◆ WHAT THE EXERCISE ASKS ◆
Leave out the pictures and output the data verbatim.

◆ DATA FOR THIS TASK ◆
+ + + + +
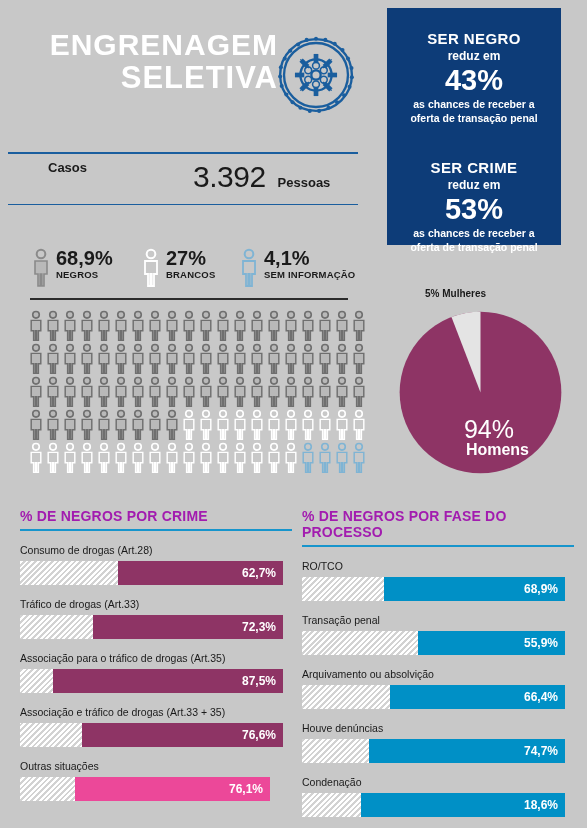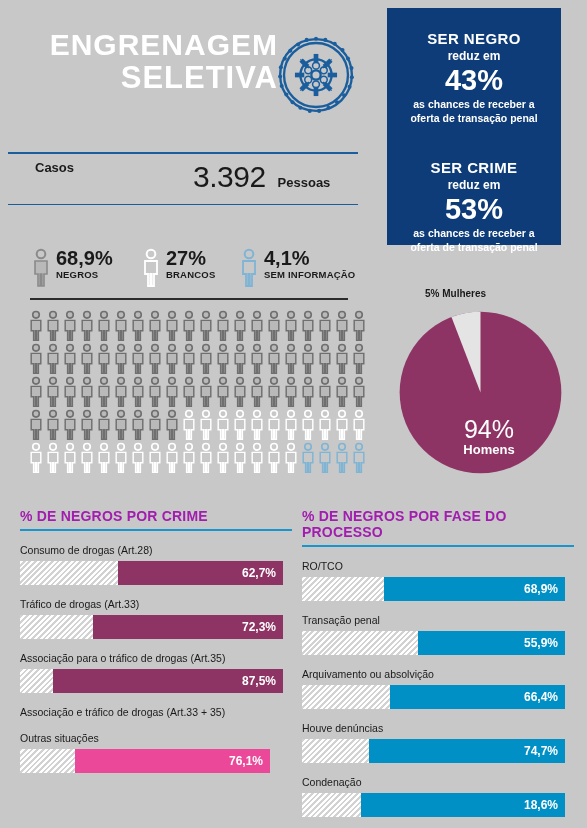"Casos" .stat-lbl { margin-left: 5px -> 18px }
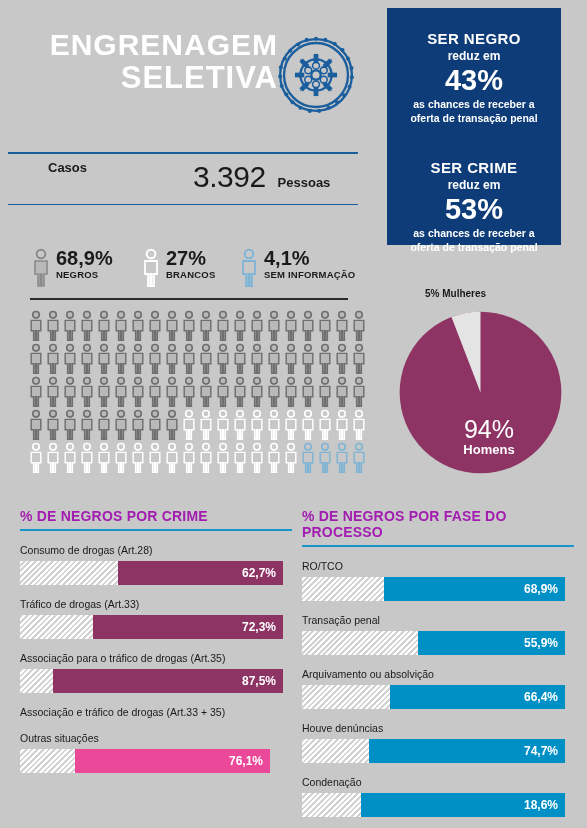"Homens" .pie-main .small { font-size: 13px -> 16px; text-align: none -> right }
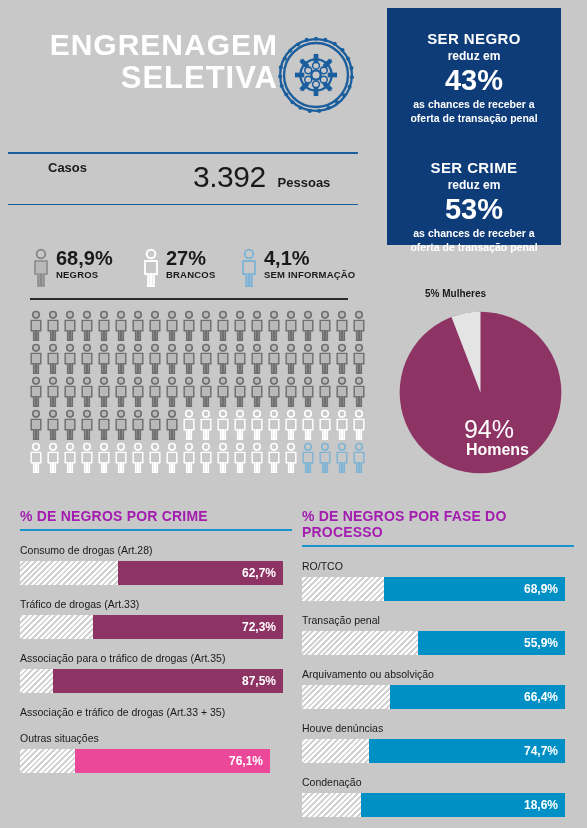"76,6%" div.bar { html: none -> <div> <div></div> <div> <span>76,6%</span> </div> </div> }
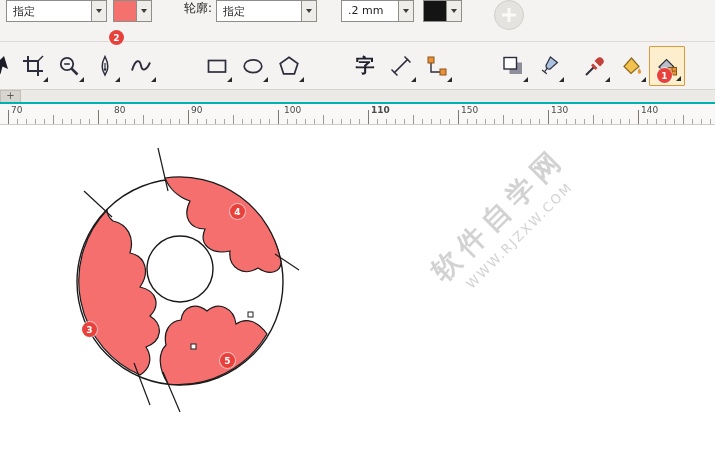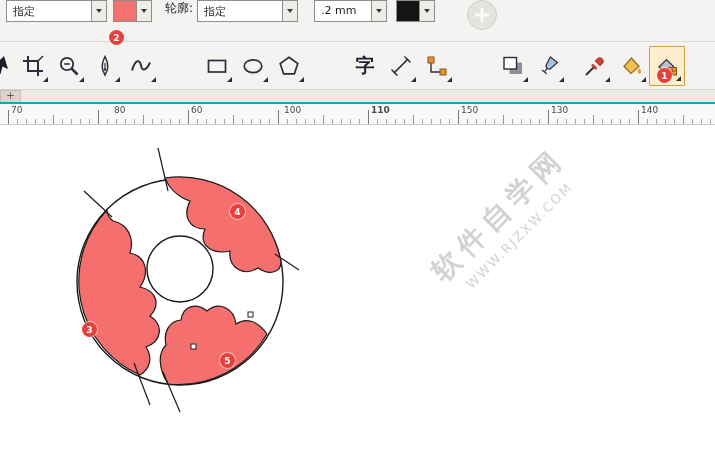"轮廓:" .plabel { margin-left: 13px -> 32px }
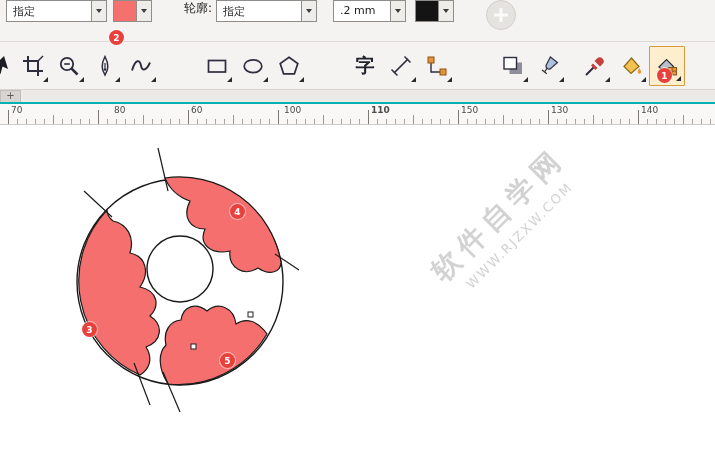".2 mm" .outline-width { margin-left: 16px -> 24px }
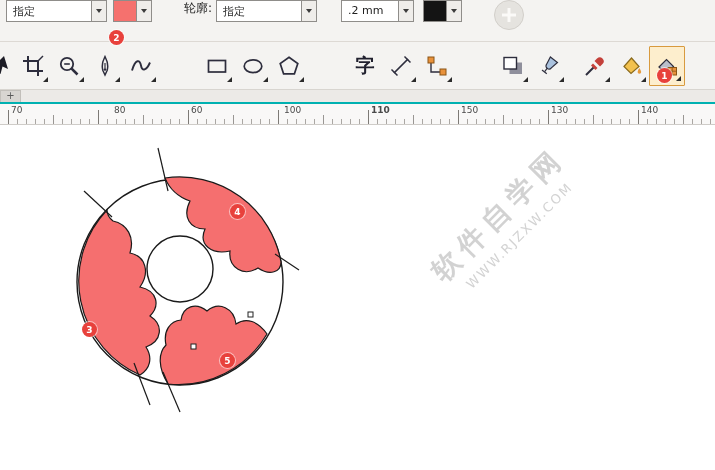"60" span.rnum { text: 60 -> 90 }
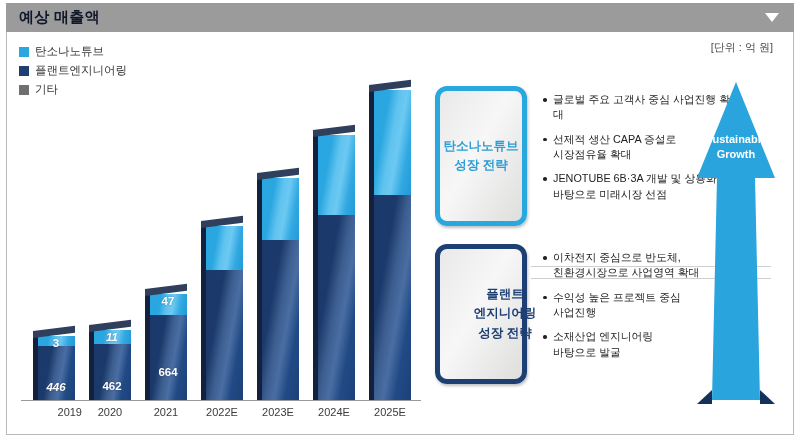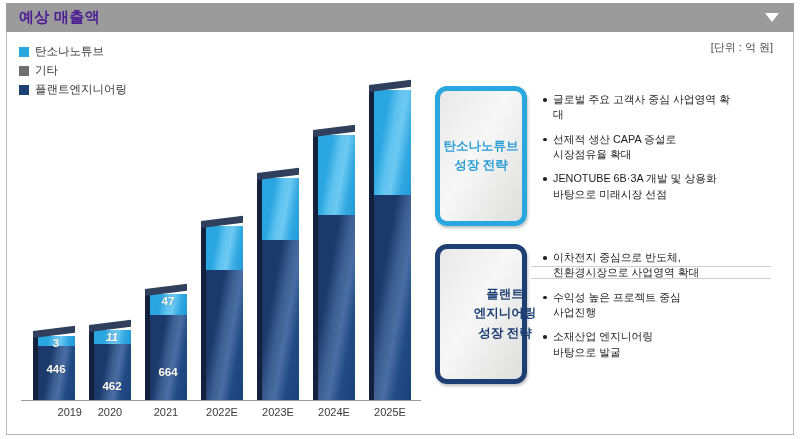"예상 매출액" .titlebar .title { color: #4c1d95 -> #0f172a }
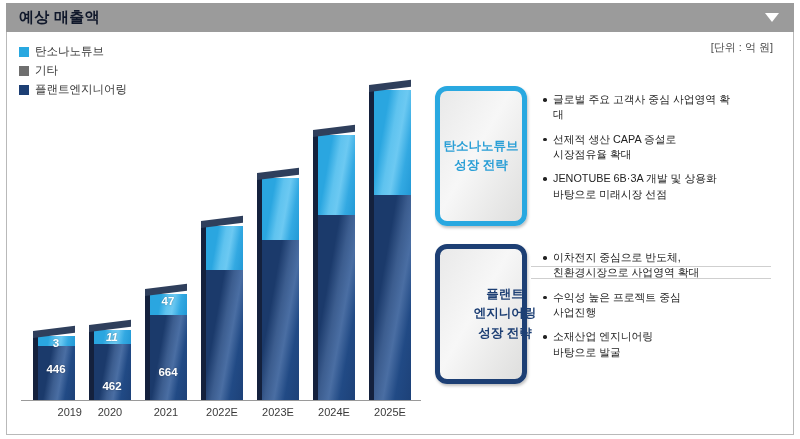"기타" div.legend-row { order: before "플랜트엔지니어링" -> after "플랜트엔지니어링" }
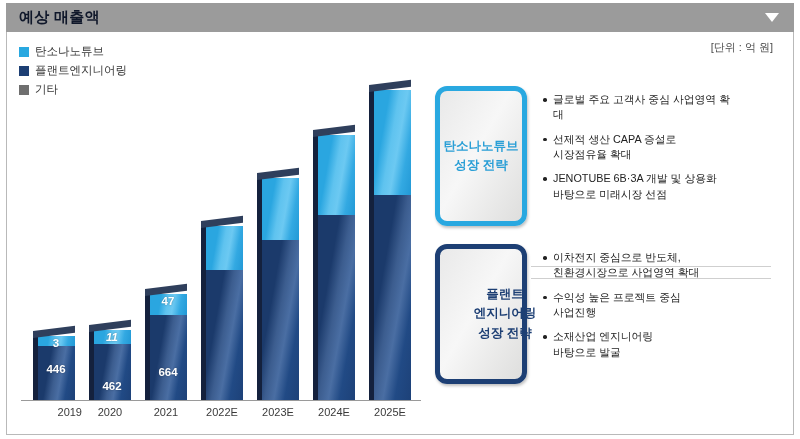"글로벌 주요 고객사 중심 사업영역" div.bullet { text: 사업영역 -> 사업진행 }
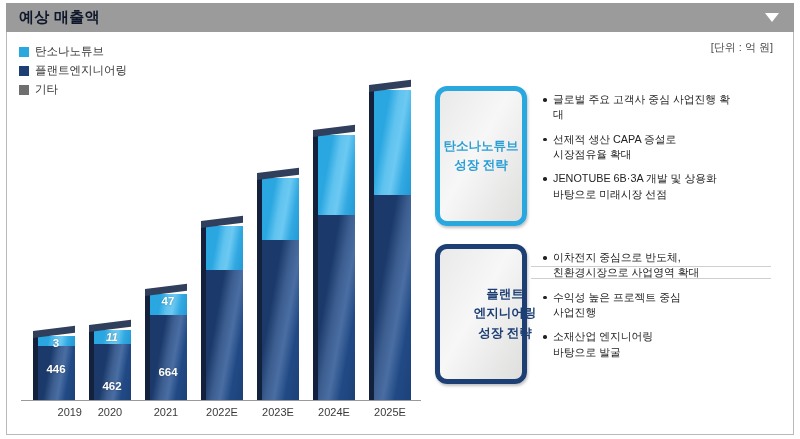"Sustainable" div.arrow-wrap { html: none -> <div> <svg> <polygon></polygon> <polygon></polygon> <polygon></polygon> </svg> <div> <div>Sustainable</div> <div>Growth</div> </div> </div> }
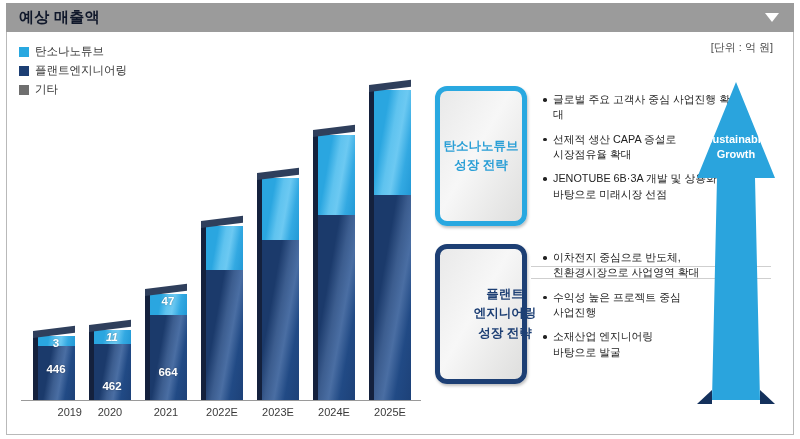"446" div.bar-label { bottom: 25px -> 7px; font-style: none -> italic }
+ + + + +
◆ SOLVED PROBLEM ◆
"Casos" .stat-lbl { margin-left: 5px -> 18px }
"Homens" .pie-main .small { font-size: 13px -> 16px; text-align: none -> right }
"76,6%" div.bar { html: none -> <div> <div></div> <div> <span>76,6%</span> </div> </div> }
"轮廓:" .plabel { margin-left: 13px -> 32px }
".2 mm" .outline-width { margin-left: 16px -> 24px }
"60" span.rnum { text: 60 -> 90 }
"예상 매출액" .titlebar .title { color: #4c1d95 -> #0f172a }
"기타" div.legend-row { order: before "플랜트엔지니어링" -> after "플랜트엔지니어링" }
"글로벌 주요 고객사 중심 사업영역" div.bullet { text: 사업영역 -> 사업진행 }
"Sustainable" div.arrow-wrap { html: none -> <div> <svg> <polygon></polygon> <polygon></polygon> <polygon></polygon> </svg> <div> <div>Sustainable</div> <div>Growth</div> </div> </div> }
"446" div.bar-label { bottom: 25px -> 7px; font-style: none -> italic }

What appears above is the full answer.